● THE PROBLEM: For the records below, give the count of lines holding the word "descending" and nothing more.

● SUPPLIED DATA:
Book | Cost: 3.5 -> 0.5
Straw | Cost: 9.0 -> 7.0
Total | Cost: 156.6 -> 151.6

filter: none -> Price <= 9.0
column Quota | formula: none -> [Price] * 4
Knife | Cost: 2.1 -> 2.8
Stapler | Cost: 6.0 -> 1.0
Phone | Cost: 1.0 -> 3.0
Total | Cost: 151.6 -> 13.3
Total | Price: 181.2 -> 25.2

---

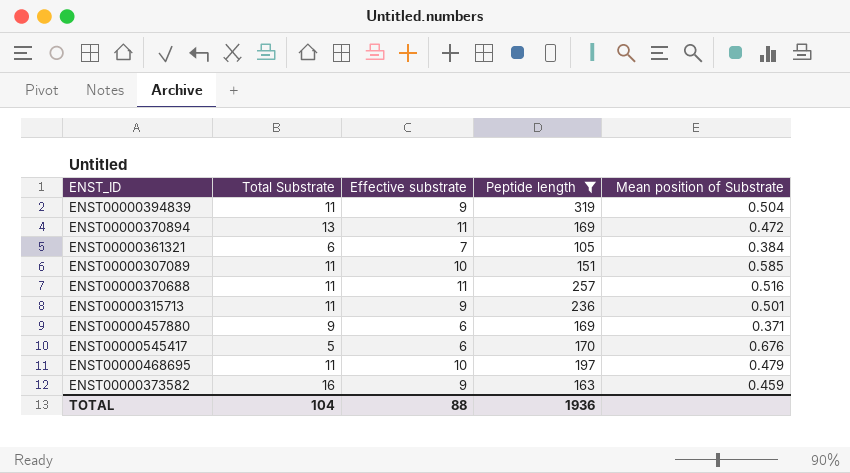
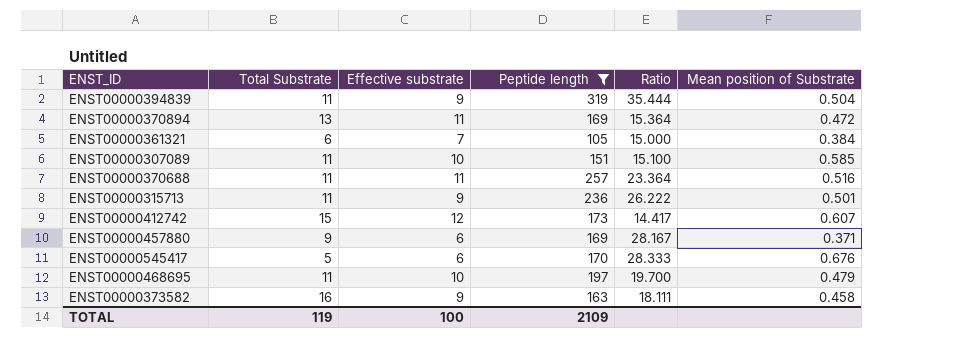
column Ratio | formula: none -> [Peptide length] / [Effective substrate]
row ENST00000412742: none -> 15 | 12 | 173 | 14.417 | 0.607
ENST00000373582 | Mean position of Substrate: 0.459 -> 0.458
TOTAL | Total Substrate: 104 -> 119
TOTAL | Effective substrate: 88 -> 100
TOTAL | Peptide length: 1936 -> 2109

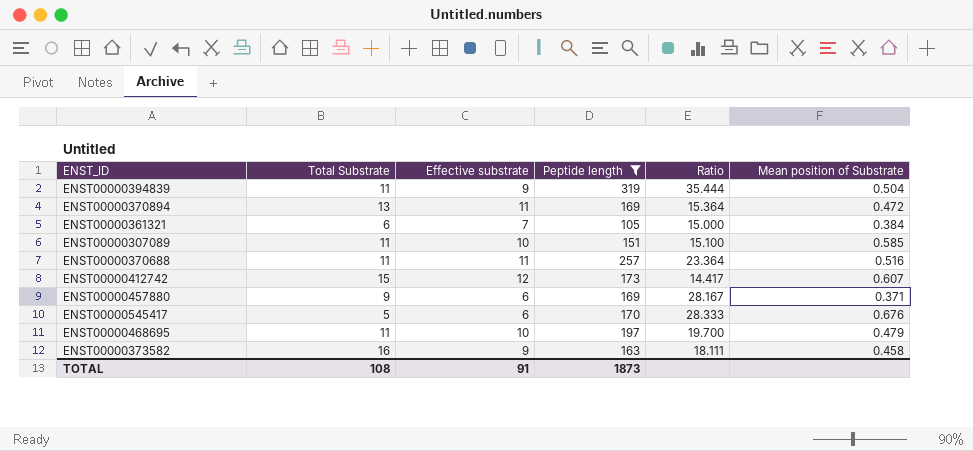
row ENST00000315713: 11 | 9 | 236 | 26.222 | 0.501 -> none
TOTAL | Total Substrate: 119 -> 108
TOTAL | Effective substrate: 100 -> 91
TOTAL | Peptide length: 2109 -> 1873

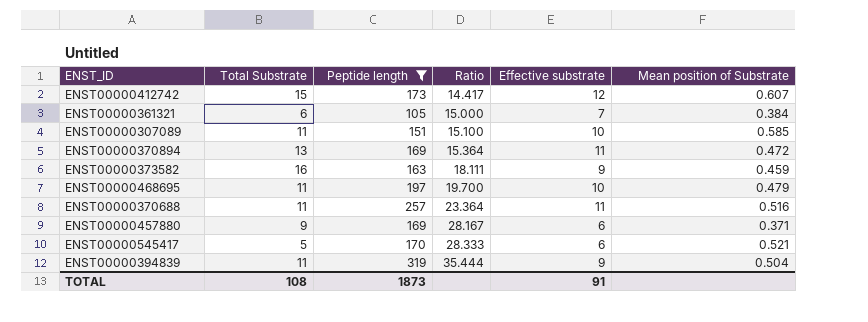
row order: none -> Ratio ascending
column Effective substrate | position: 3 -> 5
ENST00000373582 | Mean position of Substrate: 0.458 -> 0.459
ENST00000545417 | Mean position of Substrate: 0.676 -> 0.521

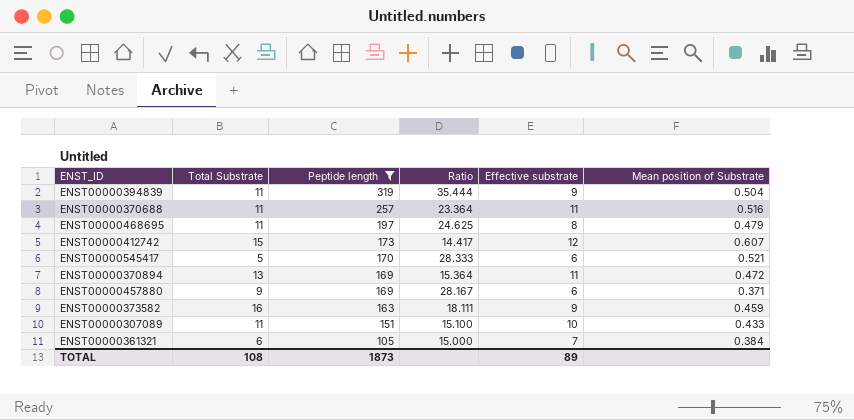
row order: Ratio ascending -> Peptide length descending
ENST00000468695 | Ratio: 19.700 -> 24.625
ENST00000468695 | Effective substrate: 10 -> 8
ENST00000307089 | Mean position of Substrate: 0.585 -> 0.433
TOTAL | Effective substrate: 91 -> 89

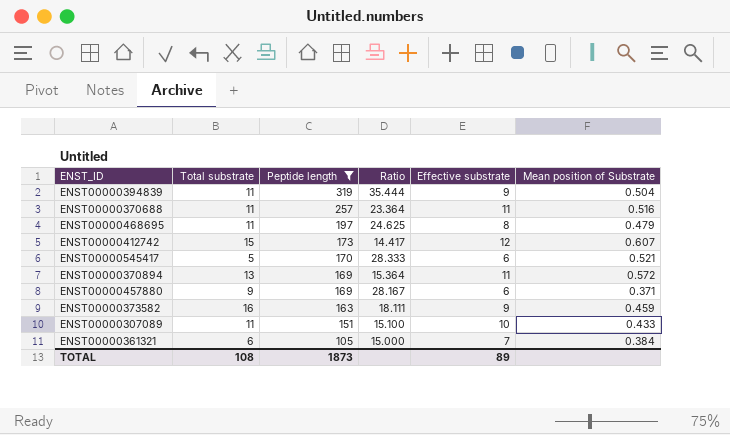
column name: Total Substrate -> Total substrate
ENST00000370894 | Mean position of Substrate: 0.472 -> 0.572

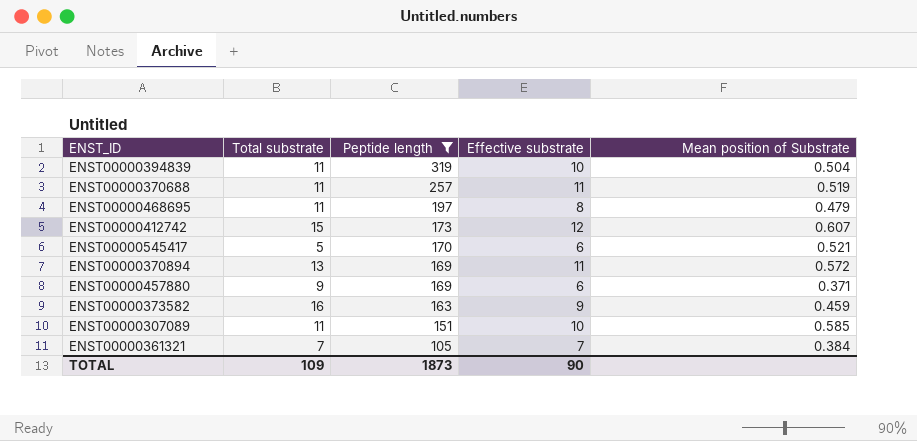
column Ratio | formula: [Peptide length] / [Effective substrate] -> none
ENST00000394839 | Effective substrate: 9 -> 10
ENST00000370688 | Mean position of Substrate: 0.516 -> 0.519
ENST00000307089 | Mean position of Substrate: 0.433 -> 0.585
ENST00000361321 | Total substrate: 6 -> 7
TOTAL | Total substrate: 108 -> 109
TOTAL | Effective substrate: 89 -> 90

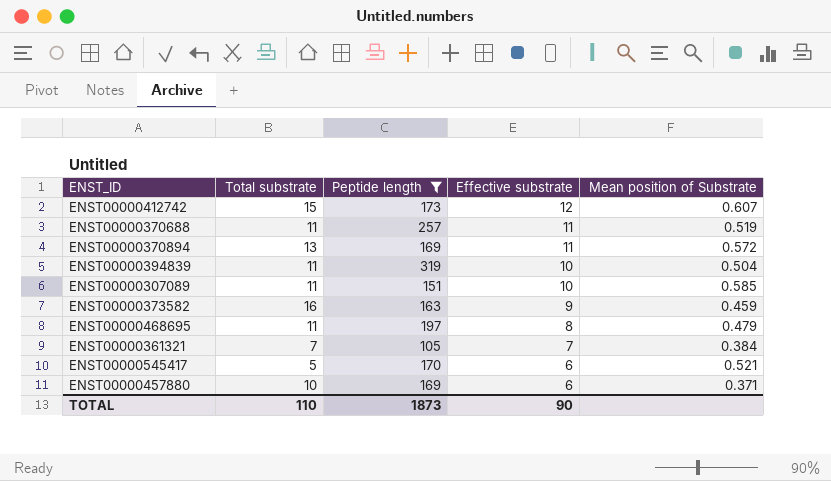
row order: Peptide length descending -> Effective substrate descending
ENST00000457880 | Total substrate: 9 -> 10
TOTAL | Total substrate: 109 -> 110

● THE ANSWER: 2